This is where you belong. Every pack needs a beta. You had a task to fulfil, one that is now completed. It is time for you to return to your true pack. It was my duty to bring you here. 

As it spoke these words, more wolfves began to appear in the forest around him. They stepped from the trees and shadows as if they were ghosts. Vasir moved to join them, looking back at himself. His was a grey pelt, and his four legs were stout and strong, his fangs gleaming and sharp.

In time our pack will be complete. The time draws near, when everything will end. 

Vasir saw one wolf among them, bigger and instantly he knew this was the alpha. 

The Wolftime approaches... _


----------



## Karak The Unfaithful (Feb 13, 2011)

"KILL MEEEE!" Lord Thorgir screamed.
the tyranid hive mind had possessed him, and now it wanted to kill them, unless they killed him. If they didn't the world would be consumed by a new tyranid hive fleet and everything had been for nothing.

How could they kill one of their own? sure Thorgir had nearly got them killed, made them fight daemonic heralds, made him lose his bet with Vasir and kicked his beer over the side. But he was their boss, their leader, how could they kill him? Loki was very loyal to Thorgir and to take his life would be the last thing he would ever want to do.

But he had ordered them to do it, so it would be done.

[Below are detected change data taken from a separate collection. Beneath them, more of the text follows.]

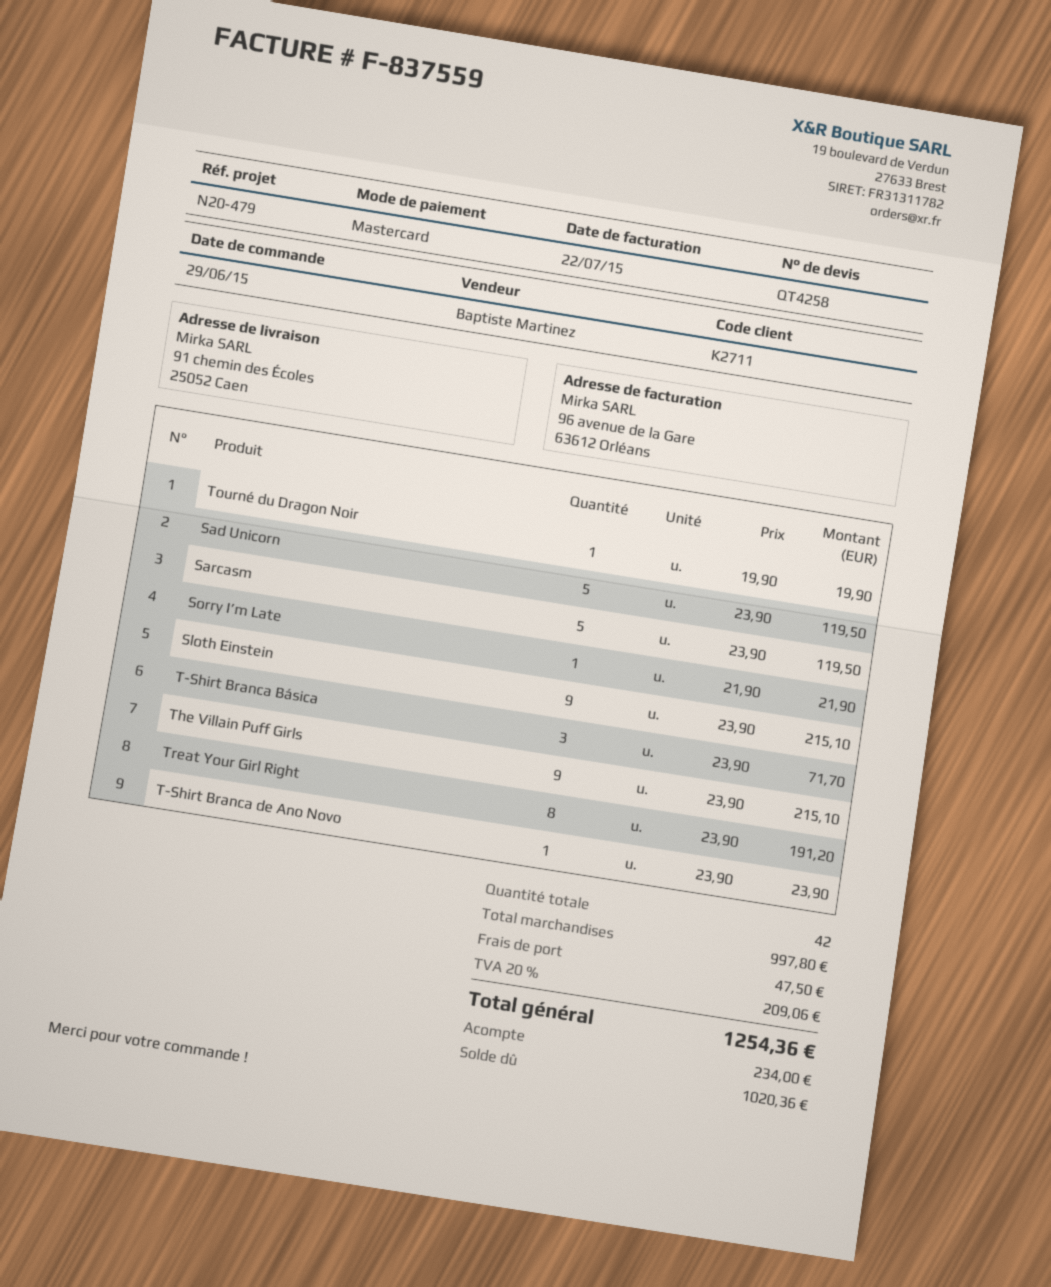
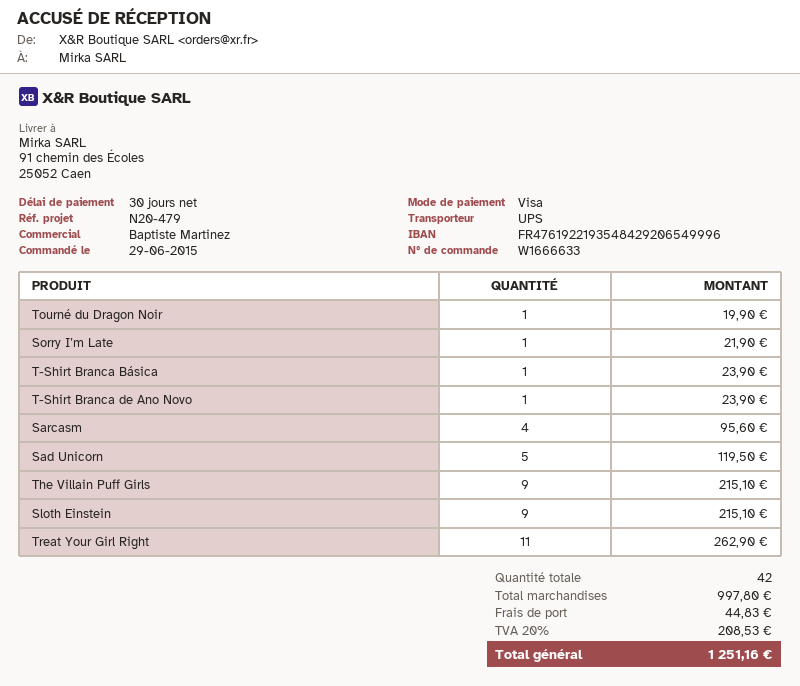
payment method: Mastercard -> Visa
Sarcasm: 5 for 119.50 -> 4 for 95.60
T-Shirt Branca Básica: 3 for 71.70 -> 1 for 23.90
Treat Your Girl Right: 8 for 191.20 -> 11 for 262.90
shipping: 47.50 -> 44.83
tax: 20% = 209.06 -> 20% = 208.53
total: 1254.36 -> 1251.16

Loki gripped his thunder hammer, and marched towards Thorgir, he rasied his thunder hammer and brought it down against him.


----------



## Santaire (Feb 13, 2011)

"Vasir," Ragnar howled in anguish as he watched his brother fall. He leapt forward at his former Wolf Lord and rammed his claws at Thorgir's heart. The possessed wolf blocked and counter attacked with astonishing speed but Ragnar leapt away. He charged forward once more and locked his claws with the man he had once risked his life to save. There were tears in Ragnar's eyes as he pushed forward. The former space wolf shoved and Ragnar flew backwards. His lord's strength had been increased by the Tyranid Hive Tyrant's possession of his body and the Wolf Lord tossed him away with ease. Ragnar smashed into the ground and climbed to his feet.

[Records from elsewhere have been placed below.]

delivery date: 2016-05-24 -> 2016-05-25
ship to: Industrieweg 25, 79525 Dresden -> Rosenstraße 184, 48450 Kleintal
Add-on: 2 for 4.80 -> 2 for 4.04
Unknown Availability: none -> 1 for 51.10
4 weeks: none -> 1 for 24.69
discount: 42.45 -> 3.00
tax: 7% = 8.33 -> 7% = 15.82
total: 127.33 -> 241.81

He was unsteady at first but then he shook his head as if clearing the sweat from his eyes and leapt at his Lord. Thorgir batted him casually away and Ragnar crashed back into the snow but still he did not give up, climbing once more to his feet and hurling himself at his Lord. His feet slipped as he charged forward but the slip saved his life. Thorgir's claw came scything around and would have beheaded Ragnar had he not slipped. The Wolf Guard lunged his claws into Thorgir's leg and the former Wolf Lord howled in pain. He swung a claw down and it cut into Ragnar's shoulder.

The Wolf Lord kicked him in the head and, pressing both his claws through Ragnar's stomach hurled him away to land face first in the snow. Ragnar's life flashed before his eyes. His old packmates feating and fighting. His victories and his losses. All of it flashed through his mind. His vision faded slowly but then something flashed in his head.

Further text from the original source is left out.